Nick Saban had walked into the team meeting room at the Mal M. Moore Athletic Facility and told his players he was retiring. After 17 seasons, 206 wins, nine SEC championships and six national titles at Alabama, one of the greatest coaching runs in American sports history was over.

And Byrne was on the clock.

He understood the enormity of what he was tasked with, the momentous challenge of hiring the replacement for a legend.

“When you’re approaching a historic transition like that, you think about when Coach [Bear] Bryant retired, when John Wooden retired, but it’s also different now because of the transfer portal and NIL,” Byrne said. “But from an impact on a university and the sport itself, it’s as big a change as there has been in a long time.”

Saban spoke with his players for six minutes before leaving the room. Byrne then told the team he would have a new coach in place within 72 hours.

“It ended up being 49. I thought I would beat the 72-hour window but wanted to give myself some padding,” Byrne said.

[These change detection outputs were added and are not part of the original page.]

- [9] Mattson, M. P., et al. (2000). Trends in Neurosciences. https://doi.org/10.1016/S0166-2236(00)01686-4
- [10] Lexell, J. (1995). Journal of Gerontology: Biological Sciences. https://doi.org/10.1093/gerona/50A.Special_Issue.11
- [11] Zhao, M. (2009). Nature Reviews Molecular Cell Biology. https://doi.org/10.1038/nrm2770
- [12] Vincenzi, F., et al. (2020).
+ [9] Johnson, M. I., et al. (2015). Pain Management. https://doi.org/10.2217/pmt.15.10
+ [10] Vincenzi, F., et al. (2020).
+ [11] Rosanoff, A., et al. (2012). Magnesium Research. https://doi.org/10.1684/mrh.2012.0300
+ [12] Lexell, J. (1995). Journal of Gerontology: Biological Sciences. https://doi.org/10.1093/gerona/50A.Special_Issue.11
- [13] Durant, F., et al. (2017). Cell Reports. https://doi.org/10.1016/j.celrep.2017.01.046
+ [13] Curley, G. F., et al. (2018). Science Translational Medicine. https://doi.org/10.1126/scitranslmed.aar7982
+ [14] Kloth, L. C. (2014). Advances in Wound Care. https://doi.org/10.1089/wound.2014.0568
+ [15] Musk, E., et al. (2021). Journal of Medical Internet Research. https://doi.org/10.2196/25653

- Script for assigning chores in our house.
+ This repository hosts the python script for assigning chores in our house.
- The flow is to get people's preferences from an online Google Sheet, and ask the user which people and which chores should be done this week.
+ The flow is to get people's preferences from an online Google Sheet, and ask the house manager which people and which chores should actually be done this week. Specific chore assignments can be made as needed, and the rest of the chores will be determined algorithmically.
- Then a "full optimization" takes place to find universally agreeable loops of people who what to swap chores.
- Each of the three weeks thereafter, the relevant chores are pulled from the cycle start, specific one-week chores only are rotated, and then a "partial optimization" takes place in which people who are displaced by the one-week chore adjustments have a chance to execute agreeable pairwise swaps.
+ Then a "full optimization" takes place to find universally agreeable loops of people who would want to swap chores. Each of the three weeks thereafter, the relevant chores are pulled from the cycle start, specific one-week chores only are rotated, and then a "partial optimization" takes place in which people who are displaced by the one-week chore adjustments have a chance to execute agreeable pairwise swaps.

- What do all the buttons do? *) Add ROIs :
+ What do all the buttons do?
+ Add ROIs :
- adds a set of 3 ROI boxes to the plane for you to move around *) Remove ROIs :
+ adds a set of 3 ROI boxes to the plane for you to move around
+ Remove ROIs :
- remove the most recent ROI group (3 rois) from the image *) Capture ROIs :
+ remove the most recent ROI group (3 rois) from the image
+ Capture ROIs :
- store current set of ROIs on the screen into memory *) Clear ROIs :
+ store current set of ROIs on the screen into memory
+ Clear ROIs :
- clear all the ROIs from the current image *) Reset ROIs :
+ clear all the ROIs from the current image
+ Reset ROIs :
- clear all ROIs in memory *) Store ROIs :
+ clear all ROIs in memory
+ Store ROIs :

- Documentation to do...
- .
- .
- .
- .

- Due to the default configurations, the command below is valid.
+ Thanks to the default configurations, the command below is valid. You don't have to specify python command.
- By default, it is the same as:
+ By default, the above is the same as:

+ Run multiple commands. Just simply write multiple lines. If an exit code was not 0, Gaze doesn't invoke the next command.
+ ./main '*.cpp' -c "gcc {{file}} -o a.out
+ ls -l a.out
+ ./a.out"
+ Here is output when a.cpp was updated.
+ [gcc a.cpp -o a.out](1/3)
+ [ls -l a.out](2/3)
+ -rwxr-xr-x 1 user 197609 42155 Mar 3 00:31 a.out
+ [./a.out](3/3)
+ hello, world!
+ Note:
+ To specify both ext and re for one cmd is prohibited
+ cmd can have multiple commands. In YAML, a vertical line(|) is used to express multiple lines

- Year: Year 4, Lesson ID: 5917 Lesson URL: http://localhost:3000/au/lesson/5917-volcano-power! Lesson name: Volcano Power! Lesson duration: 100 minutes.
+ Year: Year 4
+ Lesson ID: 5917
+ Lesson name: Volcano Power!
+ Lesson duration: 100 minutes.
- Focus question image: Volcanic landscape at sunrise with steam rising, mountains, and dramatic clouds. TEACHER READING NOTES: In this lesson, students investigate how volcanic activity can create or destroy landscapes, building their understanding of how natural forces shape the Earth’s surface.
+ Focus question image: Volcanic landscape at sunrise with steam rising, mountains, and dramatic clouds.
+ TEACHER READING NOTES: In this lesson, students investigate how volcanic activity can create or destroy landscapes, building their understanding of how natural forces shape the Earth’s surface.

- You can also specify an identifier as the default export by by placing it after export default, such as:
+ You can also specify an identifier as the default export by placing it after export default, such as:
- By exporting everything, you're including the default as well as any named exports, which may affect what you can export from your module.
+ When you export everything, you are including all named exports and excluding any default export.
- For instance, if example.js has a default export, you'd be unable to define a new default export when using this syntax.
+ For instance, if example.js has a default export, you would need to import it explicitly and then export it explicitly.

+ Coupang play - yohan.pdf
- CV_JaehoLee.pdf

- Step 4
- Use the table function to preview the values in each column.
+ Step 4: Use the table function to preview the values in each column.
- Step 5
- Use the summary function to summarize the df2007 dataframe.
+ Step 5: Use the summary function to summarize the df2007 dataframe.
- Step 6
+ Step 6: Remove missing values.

Saban’s meeting with his players ended at 5:06 p.m. ET on Jan. 10. At 6:06 p.m. ET on Jan. 12, Byrne posted a photo on social media with smoke rising from a chimney — like the Vatican does when there’s a new pope, except this time it was the chimney of a Tuscaloosa barbecue joint — confirming that Washington’s Kalen DeBoer was Saban’s replacement.

Through conversations with the principals involved and other industry sources, ESPN retraced that head-spinning week, which ushered in a new era of Alabama football and, in some ways, reshaped the landscape of the entire sport.